If there could be any wildcard RRs in a zone and thus wildcard NXTs, care must be taken in interpreting the results of explicit NXT retrievals as the owner name may be a wildcard expansion.
The existence of one or more wildcard RRs covering a name interval makes it possible for a malicious server to hide any more specifically named RRs in the internal. The server can just falsely return the wildcard match NXT instead of the more specifically named RRs. If there is a zone wide wildcard, there will be an NXT RR whose owner name is the wild card and whose RDATA is the zone name. In this case a server could conceal the existence of any more specific RRs in the zone. It would be possible to design a more strict NXT feature which would eliminate this possibility. But it would be more complex and might be so constraining as to make any dynamic update feature very difficult.
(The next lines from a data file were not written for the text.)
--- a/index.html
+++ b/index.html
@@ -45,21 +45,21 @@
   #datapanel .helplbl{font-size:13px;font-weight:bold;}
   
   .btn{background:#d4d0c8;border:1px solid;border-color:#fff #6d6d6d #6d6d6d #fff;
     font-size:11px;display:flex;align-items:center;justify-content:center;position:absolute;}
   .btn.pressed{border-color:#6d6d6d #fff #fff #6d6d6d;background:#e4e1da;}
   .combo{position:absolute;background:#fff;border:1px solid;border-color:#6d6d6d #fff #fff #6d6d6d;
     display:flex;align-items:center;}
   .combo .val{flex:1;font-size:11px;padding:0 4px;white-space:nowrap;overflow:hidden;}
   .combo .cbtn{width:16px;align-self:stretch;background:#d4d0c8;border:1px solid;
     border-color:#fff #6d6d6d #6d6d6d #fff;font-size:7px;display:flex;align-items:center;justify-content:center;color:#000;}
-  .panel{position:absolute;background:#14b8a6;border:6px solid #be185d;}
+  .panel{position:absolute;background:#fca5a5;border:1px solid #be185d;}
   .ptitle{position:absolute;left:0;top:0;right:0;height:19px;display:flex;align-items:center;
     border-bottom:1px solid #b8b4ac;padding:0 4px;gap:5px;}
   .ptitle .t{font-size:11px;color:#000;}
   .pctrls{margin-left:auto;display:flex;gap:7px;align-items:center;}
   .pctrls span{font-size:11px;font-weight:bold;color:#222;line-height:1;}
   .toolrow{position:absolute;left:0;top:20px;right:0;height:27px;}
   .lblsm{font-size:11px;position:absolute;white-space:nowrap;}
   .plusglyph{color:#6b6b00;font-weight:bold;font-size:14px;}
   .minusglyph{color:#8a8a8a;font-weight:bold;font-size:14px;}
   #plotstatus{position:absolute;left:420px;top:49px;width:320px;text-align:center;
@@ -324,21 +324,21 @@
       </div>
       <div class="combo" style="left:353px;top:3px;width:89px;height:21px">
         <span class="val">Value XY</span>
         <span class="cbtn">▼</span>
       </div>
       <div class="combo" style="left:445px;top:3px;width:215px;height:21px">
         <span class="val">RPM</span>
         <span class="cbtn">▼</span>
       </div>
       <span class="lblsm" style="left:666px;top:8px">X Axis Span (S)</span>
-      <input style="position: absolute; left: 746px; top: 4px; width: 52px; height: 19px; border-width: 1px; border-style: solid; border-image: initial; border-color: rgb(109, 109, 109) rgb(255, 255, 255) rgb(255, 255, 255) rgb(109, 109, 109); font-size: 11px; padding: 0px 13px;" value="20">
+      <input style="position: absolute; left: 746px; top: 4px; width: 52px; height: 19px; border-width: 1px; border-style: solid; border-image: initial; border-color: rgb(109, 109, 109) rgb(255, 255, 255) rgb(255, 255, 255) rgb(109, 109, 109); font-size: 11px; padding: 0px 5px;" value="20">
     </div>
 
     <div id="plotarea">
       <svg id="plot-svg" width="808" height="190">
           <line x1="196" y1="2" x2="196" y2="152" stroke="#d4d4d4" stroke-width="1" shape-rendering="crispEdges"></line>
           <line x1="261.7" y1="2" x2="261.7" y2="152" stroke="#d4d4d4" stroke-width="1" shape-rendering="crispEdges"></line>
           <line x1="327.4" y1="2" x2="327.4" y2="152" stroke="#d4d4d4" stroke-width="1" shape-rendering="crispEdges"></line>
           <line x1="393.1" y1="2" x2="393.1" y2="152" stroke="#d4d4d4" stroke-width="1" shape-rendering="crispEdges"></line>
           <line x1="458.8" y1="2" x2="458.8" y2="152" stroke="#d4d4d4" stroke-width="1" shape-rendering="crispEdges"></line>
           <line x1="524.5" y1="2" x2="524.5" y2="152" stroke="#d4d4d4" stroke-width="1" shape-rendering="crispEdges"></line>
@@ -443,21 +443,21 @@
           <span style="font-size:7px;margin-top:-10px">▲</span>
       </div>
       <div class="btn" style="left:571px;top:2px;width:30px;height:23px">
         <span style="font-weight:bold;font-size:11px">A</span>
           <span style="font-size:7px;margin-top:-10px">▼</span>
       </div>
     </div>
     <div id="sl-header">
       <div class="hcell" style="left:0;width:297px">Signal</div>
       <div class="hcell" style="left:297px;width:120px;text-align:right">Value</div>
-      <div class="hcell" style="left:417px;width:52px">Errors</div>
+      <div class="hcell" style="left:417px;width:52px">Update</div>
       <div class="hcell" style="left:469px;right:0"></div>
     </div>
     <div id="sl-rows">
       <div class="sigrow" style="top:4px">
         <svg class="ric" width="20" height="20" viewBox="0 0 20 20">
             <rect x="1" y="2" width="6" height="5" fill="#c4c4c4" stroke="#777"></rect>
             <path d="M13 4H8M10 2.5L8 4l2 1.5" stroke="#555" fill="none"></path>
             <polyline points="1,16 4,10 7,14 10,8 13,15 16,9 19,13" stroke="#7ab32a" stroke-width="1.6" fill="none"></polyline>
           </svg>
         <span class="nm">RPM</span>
5.5. Blocking NXT Pseudo-Zone Transfers
In a secure zone, a resolver can query for the initial NXT associated with the zone name. Using the next domain name RDATA field from that RR, it can query for the next NXT RR. By repeating this, it can walk through all the NXTs in the zone. If there are no wildcards, it can use this technique to find all names in a zone. If it does type ANY queries, it can incrementally get all information in the zone and thus defeat attempts to administratively block zone transfers.
If there are any wildcards, this NXT walking technique will not find any more specific RR names in the part of the name space the wildcard covers. By doing explicit retrievals for wildcard names, a resolver could determine what intervals are covered by wildcards but still could not, with these techniques, find any names inside such intervals except by trying every name.
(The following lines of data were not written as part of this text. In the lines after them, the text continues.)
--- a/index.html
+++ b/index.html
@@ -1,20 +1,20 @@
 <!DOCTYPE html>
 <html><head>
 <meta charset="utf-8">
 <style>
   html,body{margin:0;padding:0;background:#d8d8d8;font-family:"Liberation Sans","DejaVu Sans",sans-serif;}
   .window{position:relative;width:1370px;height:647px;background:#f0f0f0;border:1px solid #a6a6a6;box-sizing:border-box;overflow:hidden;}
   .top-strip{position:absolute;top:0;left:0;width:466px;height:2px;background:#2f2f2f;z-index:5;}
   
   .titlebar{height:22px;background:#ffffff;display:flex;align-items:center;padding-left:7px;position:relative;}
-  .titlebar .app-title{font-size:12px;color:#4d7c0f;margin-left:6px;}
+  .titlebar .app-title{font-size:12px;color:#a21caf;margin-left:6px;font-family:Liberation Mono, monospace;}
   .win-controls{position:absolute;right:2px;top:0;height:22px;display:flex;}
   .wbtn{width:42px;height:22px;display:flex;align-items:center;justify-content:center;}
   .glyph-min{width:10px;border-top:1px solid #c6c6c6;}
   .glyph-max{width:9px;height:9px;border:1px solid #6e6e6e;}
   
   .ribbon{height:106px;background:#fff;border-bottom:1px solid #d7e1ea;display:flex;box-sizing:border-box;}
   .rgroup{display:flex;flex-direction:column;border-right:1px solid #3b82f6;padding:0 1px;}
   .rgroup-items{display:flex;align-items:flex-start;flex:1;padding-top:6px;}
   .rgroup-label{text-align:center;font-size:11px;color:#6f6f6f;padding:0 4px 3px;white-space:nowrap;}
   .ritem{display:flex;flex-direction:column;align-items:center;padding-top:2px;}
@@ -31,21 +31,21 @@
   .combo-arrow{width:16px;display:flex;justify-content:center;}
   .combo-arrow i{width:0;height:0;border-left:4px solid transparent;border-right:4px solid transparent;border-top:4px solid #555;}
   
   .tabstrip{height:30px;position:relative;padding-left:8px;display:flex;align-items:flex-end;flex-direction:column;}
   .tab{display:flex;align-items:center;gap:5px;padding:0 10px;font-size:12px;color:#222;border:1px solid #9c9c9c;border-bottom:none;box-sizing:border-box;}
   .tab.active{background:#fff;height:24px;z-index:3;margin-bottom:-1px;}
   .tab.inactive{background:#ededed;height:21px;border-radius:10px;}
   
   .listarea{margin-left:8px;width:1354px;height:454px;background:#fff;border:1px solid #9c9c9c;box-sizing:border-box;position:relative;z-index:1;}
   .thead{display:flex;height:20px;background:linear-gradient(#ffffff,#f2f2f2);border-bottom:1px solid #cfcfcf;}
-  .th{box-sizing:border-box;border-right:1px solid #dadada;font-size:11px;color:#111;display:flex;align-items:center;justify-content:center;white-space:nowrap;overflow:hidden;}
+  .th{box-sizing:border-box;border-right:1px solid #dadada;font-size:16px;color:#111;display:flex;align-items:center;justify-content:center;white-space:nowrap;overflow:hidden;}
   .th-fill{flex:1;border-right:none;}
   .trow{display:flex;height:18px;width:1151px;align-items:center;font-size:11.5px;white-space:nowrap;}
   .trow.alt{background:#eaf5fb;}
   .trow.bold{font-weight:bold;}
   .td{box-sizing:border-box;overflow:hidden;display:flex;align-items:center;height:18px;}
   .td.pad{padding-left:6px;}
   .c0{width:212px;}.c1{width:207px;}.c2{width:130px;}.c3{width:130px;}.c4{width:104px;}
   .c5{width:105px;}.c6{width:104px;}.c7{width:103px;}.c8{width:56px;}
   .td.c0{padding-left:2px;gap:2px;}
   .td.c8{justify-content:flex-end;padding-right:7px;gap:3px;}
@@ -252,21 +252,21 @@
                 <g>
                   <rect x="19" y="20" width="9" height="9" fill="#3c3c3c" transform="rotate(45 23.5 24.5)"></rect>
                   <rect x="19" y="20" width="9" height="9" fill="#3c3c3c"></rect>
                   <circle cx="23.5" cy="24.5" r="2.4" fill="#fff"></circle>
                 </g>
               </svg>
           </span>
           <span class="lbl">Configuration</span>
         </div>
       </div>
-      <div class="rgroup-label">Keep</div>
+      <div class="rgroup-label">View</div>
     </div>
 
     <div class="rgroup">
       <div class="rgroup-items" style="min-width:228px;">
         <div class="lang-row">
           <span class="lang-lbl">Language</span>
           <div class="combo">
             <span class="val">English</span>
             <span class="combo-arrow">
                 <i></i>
If it is desired to block NXT walking, the recommended method is to add a zone wide wildcard of the KEY type with the no-key type value and with no type (zone, entity, or user) bit on. This will cause there to be one zone covering NXT RR and leak no information about what real names exist in the zone. This protection from pseudo-zone transfers is bought at the expense of eliminating the data origin authentication of the non-existence of names that NXT RRs can provide. If an entire zone is covered by a wildcard, a malicious server can return an RR produced by matching the resulting wildcard NXT and can thus hide all the real data and delegations in the zone that have more specific names.
5.6. Special Considerations at Delegation Points
A name (other than root) which is the head of a zone also appears as the leaf in a superzone. If both are secure, there will always be two different NXT RRs with the same name. They can be distinguished by their signers and next domain name fields. Security aware servers should return the correct NXT automatically when required to authenticate the non-existence of a name and both NXTs, if available, on explicit query for type NXT.
Insecure servers will never automatically return an NXT and some implementations may only return the NXT from the subzone on explicit queries.